*** Opening Supplied material ***

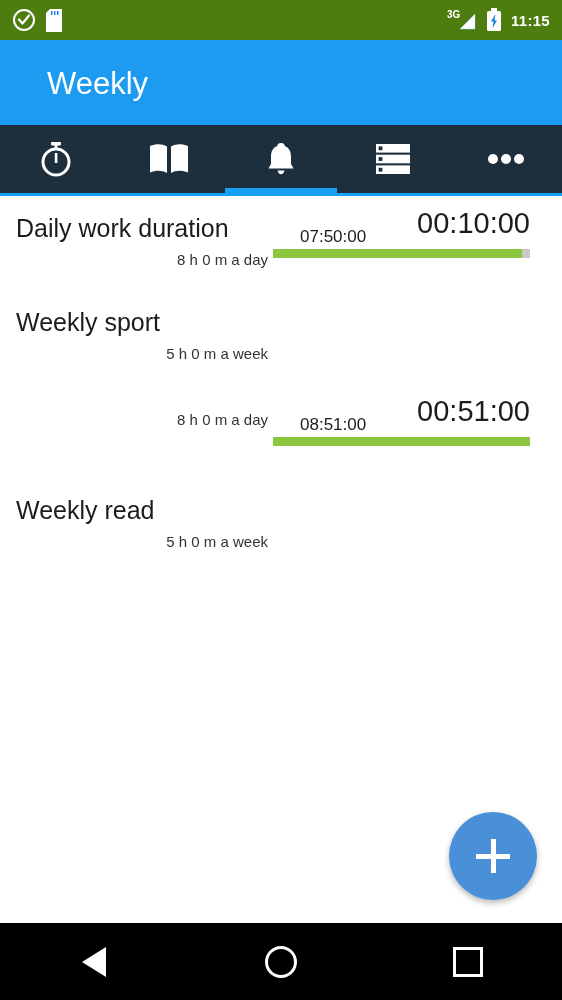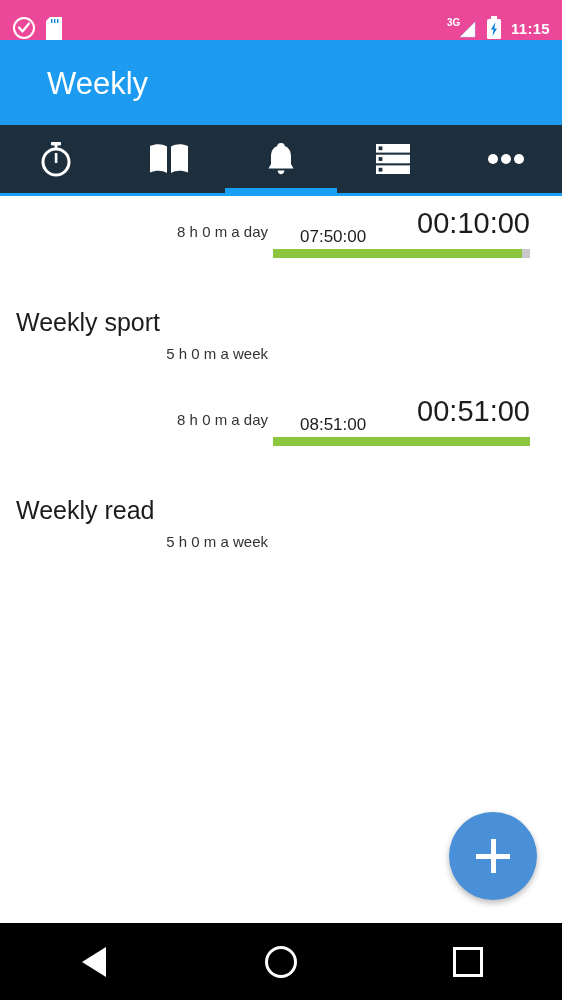"3G" div.statusbar { align-items: flex-end -> none; background: #ec4899 -> #4d7c0f }
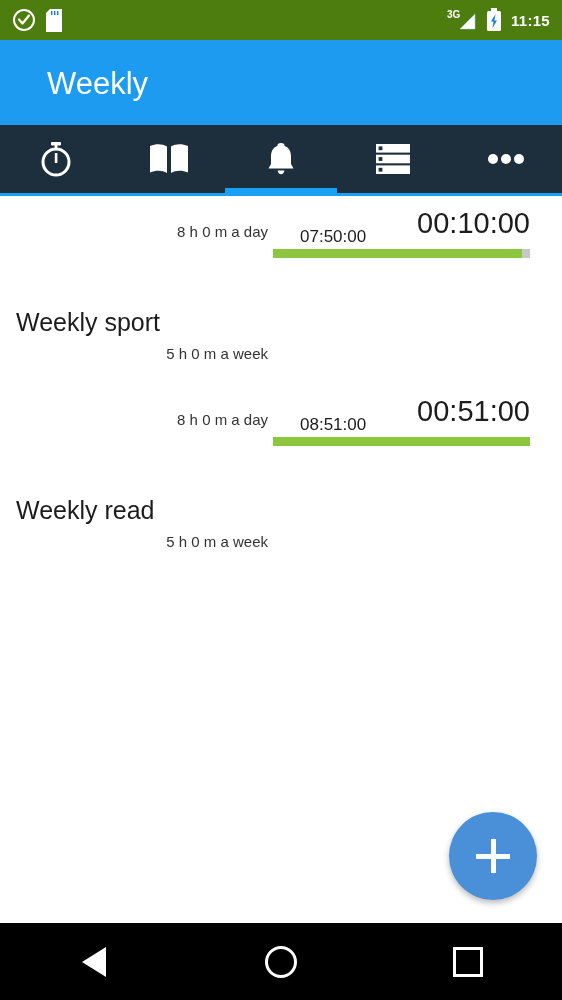"Daily work duration" div.goal-title { html: none -> <div>Daily work duration</div> }
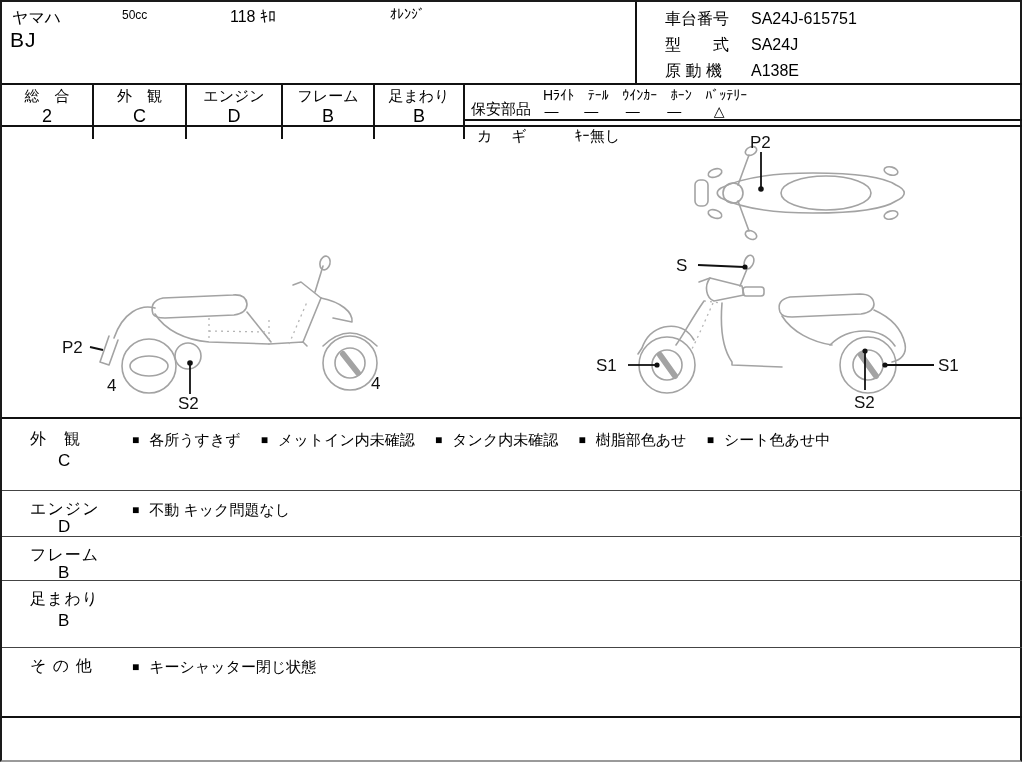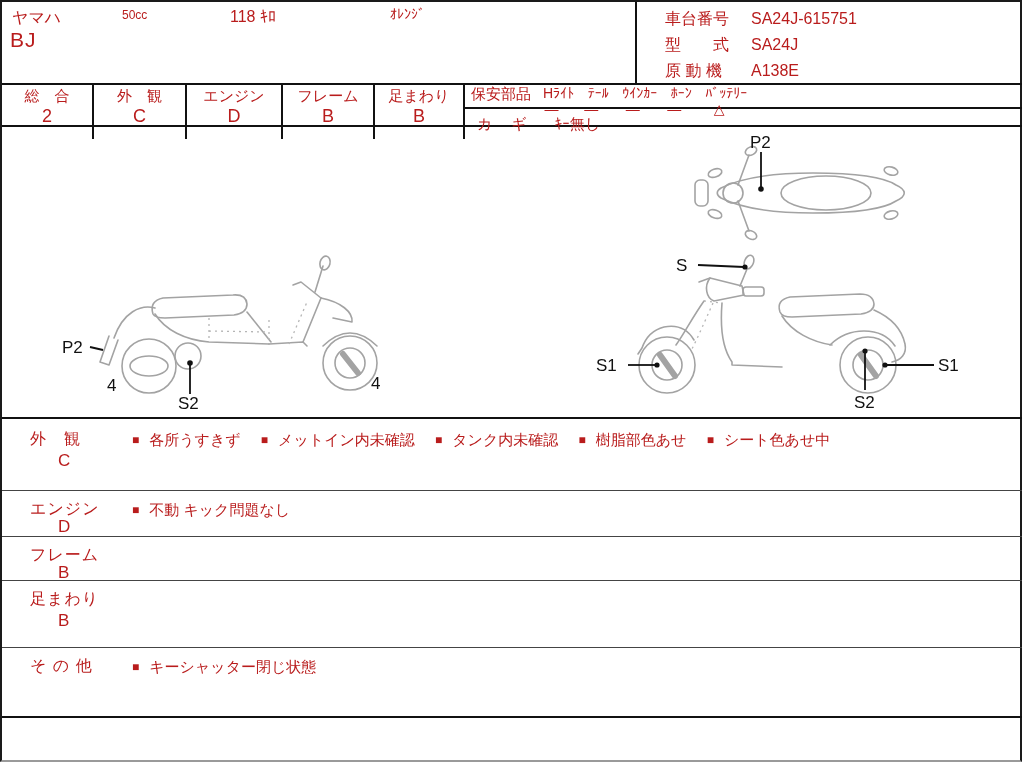"ヤマハ" .sheet { color: #b91c1c -> #000000 }
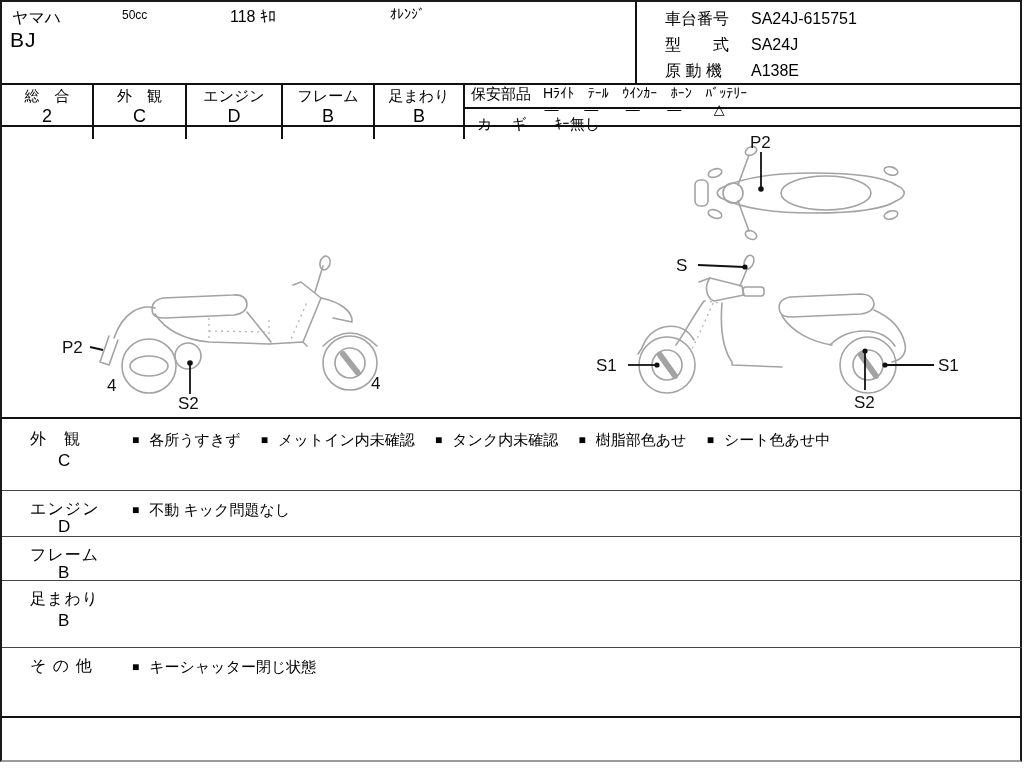"保安部品" .saf-top { align-items: flex-start -> flex-end; height: 24px -> 36px }
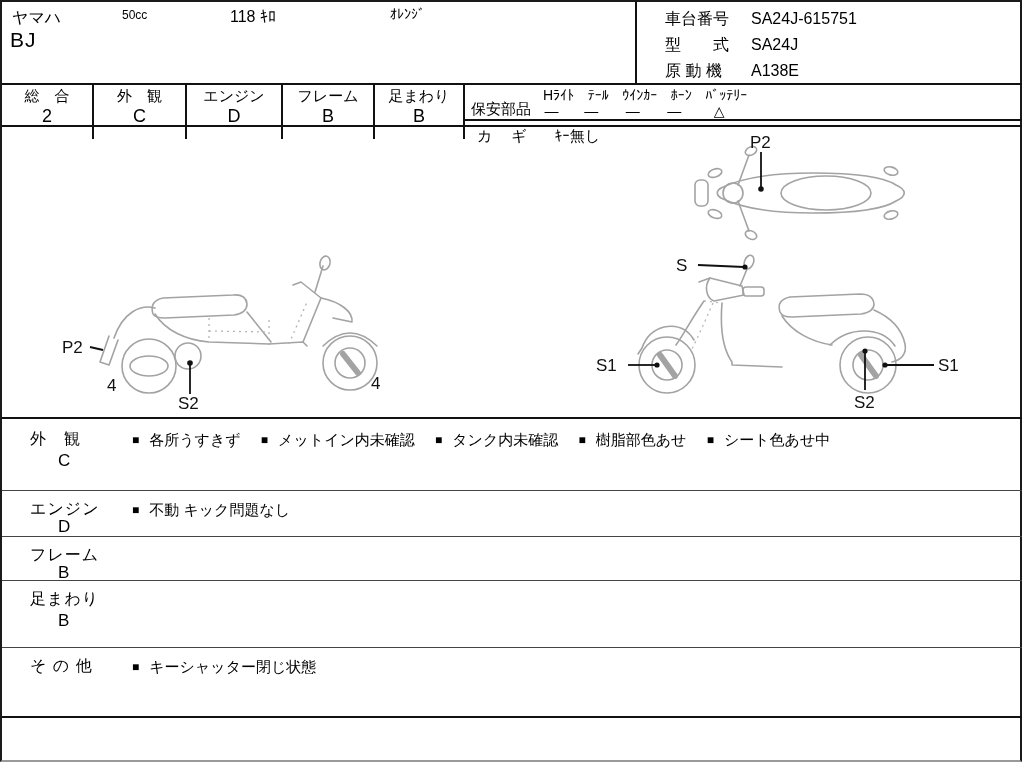"カ ギ" .saf-bot { gap: none -> 20px }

*** Closing Supplied material ***

An exact repeat of all the data is required, pictures excluded.

Answer area ::
"3G" div.statusbar { align-items: flex-end -> none; background: #ec4899 -> #4d7c0f }
"Daily work duration" div.goal-title { html: none -> <div>Daily work duration</div> }
"ヤマハ" .sheet { color: #b91c1c -> #000000 }
"保安部品" .saf-top { align-items: flex-start -> flex-end; height: 24px -> 36px }
"カ ギ" .saf-bot { gap: none -> 20px }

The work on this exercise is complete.